I am trying to write an encryption/decryption utility class, but not matter what I do I cannot seem to get decryption working. I keep getting a javax.crypto.BadPaddingException: Given final block not properly padded exception during decryption.

I've looked at a number of examples and other stack overflow questions but can't seem to find my mistake

public class EncryptionUtil {

    private static final Log LOGGER = LogFactory.getLog(EncryptionUtil.class);
    private static final String CIPHER_MODE = "AES/CBC/PKCS5PADDING";
    private static final String CRYPTO_PROPERTIES_PATH = "/crypto.properties";
    private static final SecretKeySpec sKey = keySpecFromProperties();

    private EncryptionUtil() {}

    public static byte[] encrypt(byte[] aBytes) {
         try {
            SecureRandom lSecureRandom = new SecureRandom();
            byte[] ivBytes = new byte[16];
            lSecureRandom.nextBytes(ivBytes);
            IvParameterSpec lSpec = new IvParameterSpec(ivBytes);
            Cipher cipher = Cipher.getInstance(CIPHER_MODE);
            cipher.init(Cipher.ENCRYPT_MODE, sKey, lSpec);
            byte[] encryptedBytes = cipher.doFinal(aBytes);
            byte[] outBytes = new byte[encryptedBytes.length + 16];
            System.arraycopy(ivBytes, 0, outBytes, 0, 16);
            System.arraycopy(encryptedBytes, 0, outBytes, 16, encryptedBytes.length);

            return outBytes;
        } catch (Exception aEx) {
            LOGGER.error("Failed to encrypt bytes");
            throw new RuntimeException(aEx);
        }
    }

    public static byte[] decrypt(byte[] aBytes) {
        try {
            byte[] lIvBytes = Arrays.copyOfRange(aBytes, aBytes.length - 16, aBytes.length);
            byte[] lEncryptedBytes = Arrays.copyOfRange(aBytes, 0, aBytes.length - 16);
            IvParameterSpec lIvSpec = new IvParameterSpec(lIvBytes);
            Cipher cipher = Cipher.getInstance(CIPHER_MODE);
            cipher.init(Cipher.DECRYPT_MODE, sKey, lIvSpec);
            return cipher.doFinal(lEncryptedBytes);
        }catch (Exception aEx){
            LOGGER.error("Failed to decrypt bytes.

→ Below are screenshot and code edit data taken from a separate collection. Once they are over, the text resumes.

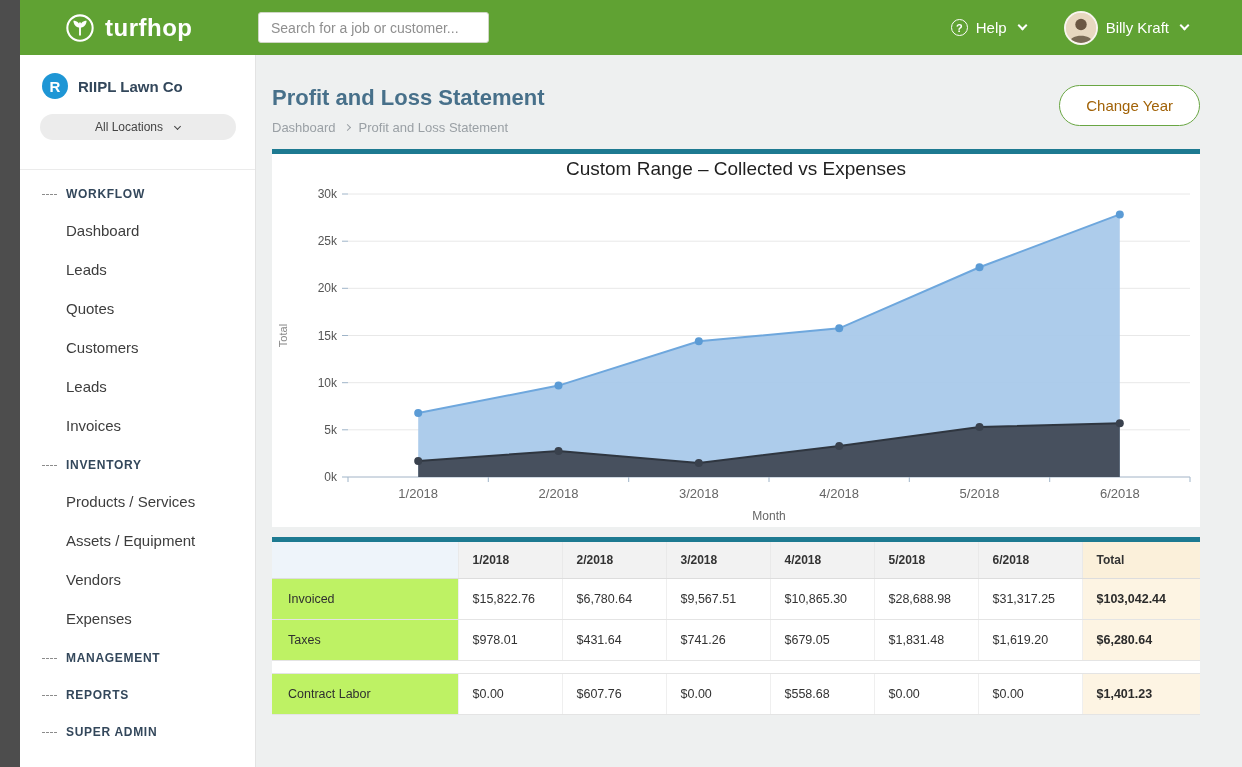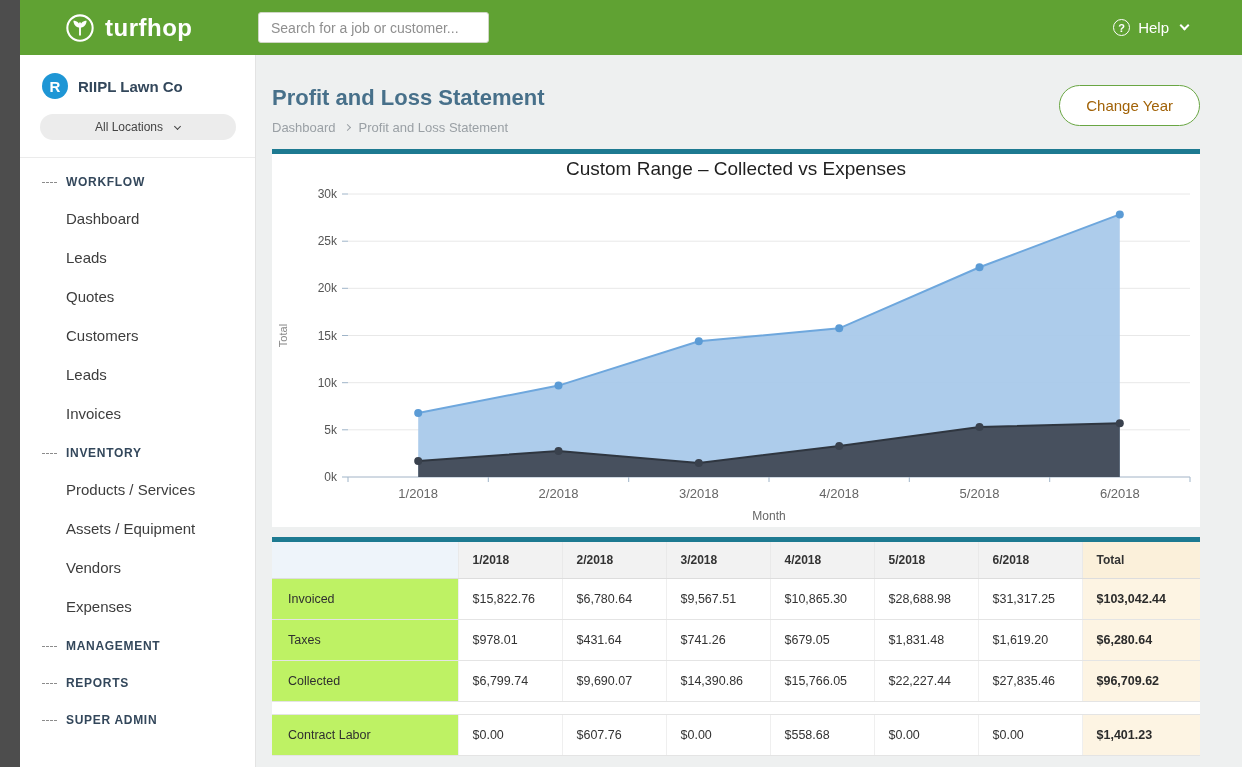--- a/index.html
+++ b/index.html
@@ -20,21 +20,21 @@
   .avatar{width:34px;height:34px;border-radius:50%;overflow:hidden;border:2px solid rgba(255,255,255,.75);background:#e8d8c0;flex:0 0 34px;}
 
   
   .frame{flex:1;display:flex;min-height:0;}
   .sidebar{flex:0 0 236px;width:236px;background:#fff;border-right:1px solid #e3e3e3;overflow:hidden;}
   .company{display:flex;align-items:center;gap:10px;padding:18px 16px 0 22px;cursor:pointer;}
   .company-logo{width:26px;height:26px;border-radius:50%;background:#1e96d5;color:#fff;font-size:15px;font-weight:bold;display:flex;align-items:center;justify-content:center;flex:0 0 26px;}
   .company-name{font-size:15px;font-weight:bold;color:#33475b;}
   .loc-pill{margin:15px auto 0;display:flex;align-items:center;justify-content:center;gap:8px;width:196px;height:26px;border:none;border-radius:14px;background:#ececec;font-size:12px;color:#444;font-family:inherit;cursor:pointer;}
   .loc-pill .chev{width:5px;height:5px;border-width:1.5px;margin-top:-2px;}
-  .sidebar nav{display:block;margin-top:17px;border-top:1px solid #ebebeb;padding-top:4px;}
+  .sidebar nav{display:block;margin-top:29px;border-top:1px solid #ebebeb;padding-top:4px;}
   .nav-section{display:flex;align-items:center;gap:9px;padding:13px 20px 10px 22px;font-size:12px;font-weight:bold;letter-spacing:.7px;color:#33475b;cursor:pointer;}
   .tree-icon{display:inline-block;width:15px;border-top:1px dashed #8c8c8c;}
   .nav-item{padding:11px 20px 11px 46px;font-size:15px;color:#3d3d3d;cursor:pointer;}
 
   .main{flex:1;background:#eef0f0;padding:8px 0 0 16px;overflow:hidden;}
   .main-inner{width:928px;}
   .page-head{display:flex;justify-content:space-between;align-items:flex-start;padding:22px 0 14px 0;}
   .page-title{font-size:22px;font-weight:bold;color:#47708a;}
   .crumbs{margin-top:9px;font-size:13px;color:#9aa0a5;display:flex;align-items:center;gap:9px;}
   .crumb-link{cursor:pointer;}
@@ -72,20 +72,31 @@
         <path d="M16 15.5 C11 15.5 9 11.5 9 8.2 C13 8.2 16 10.8 16 15.5 Z" fill="#fff"></path>
         <path d="M16 15.5 C21 15.5 23 11.5 23 8.2 C19 8.2 16 10.8 16 15.5 Z" fill="#fff"></path>
       </svg>
       <span class="logo-text">turfhop</span>
     </div>
     <input class="search" type="text" placeholder="Search for a job or customer..." style="">
     <div class="topbar-right">
       <div class="help">
         <span class="qmark">?</span>
         <span>Help</span>
+        <span class="chev"></span>
+      </div>
+      <div class="user">
+        <span class="avatar">
+          <svg width="30" height="30" viewBox="0 0 34 34">
+            <rect width="34" height="34" fill="#e8d8c0"></rect>
+            <circle cx="17" cy="13" r="6.5" fill="#6b5743"></circle>
+            <path d="M4 34 C4 23 30 23 30 34 Z" fill="#7a6a55"></path>
+          </svg>
+        </span>
+        <span>Billy Kraft</span>
         <span class="chev"></span>
       </div>
     </div>
   </header>
 
   <div class="frame">
 
     <aside class="sidebar">
       <div class="company">
         <span class="company-logo">R</span>
@@ -240,30 +251,20 @@
                 <tr class="data-row">
                   <td class="label-col">Taxes</td>
                   <td>$978.01</td>
                   <td>$431.64</td>
                   <td>$741.26</td>
                   <td>$679.05</td>
                   <td>$1,831.48</td>
                   <td>$1,619.20</td>
                   <td class="total-col">$6,280.64</td>
                 </tr>
-                <tr class="data-row">
-                  <td class="label-col">Collected</td>
-                  <td>$6,799.74</td>
-                  <td>$9,690.07</td>
-                  <td>$14,390.86</td>
-                  <td>$15,766.05</td>
-                  <td>$22,227.44</td>
-                  <td>$27,835.46</td>
-                  <td class="total-col">$96,709.62</td>
-                </tr>
                 <tr class="spacer-row">
                   <td colspan="8"></td>
                 </tr>
                 <tr class="data-row">
                   <td class="label-col">Contract Labor</td>
                   <td>$0.00</td>
                   <td>$607.76</td>
                   <td>$0.00</td>
                   <td>$558.68</td>
                   <td>$0.00</td>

Returning input bytes", aEx);
            return aBytes;
        }
    }

    private static SecretKeySpec keySpecFromProperties(){
        try(InputStream lPropStream = EncryptionUtil.class.getResourceAsStream(CRYPTO_PROPERTIES_PATH)){
            Properties cryptoProps = new Properties();
            cryptoProps.load(lPropStream);
            String lSecret = cryptoProps.getProperty("secret");
            MessageDigest digest = MessageDigest.getInstance("SHA-256");
            digest.update(lSecret.getBytes("UTF-8"));
            byte[] keyBytes = new byte[16];
            System.arraycopy(digest.digest(),0, keyBytes, 0, keyBytes.length);
            return new SecretKeySpec(keyBytes, "AES");
        } catch (Exception e) {
            throw new RuntimeException(e);
        }
    }
}
President James K. Polk
  • 40,516
  • 21
  • 95
  • 125
rykeeboy
  • 645
  • 2
  • 8
  • 22
  • You can't store a key in a Properties file. It's binary, not text. – user207421 Sep 22 '17 at 01:00
  • I convert the string into bytes using the same solution as in the answer here https://stackoverflow.com/questions/3451670/java-aes-and-using-my-own-key – rykeeboy Sep 22 '17 at 01:25

1 Answers1

2

You prepend your IV to the ciphertext on encryption, but on decryption you copy the last 16 bytes as your IV.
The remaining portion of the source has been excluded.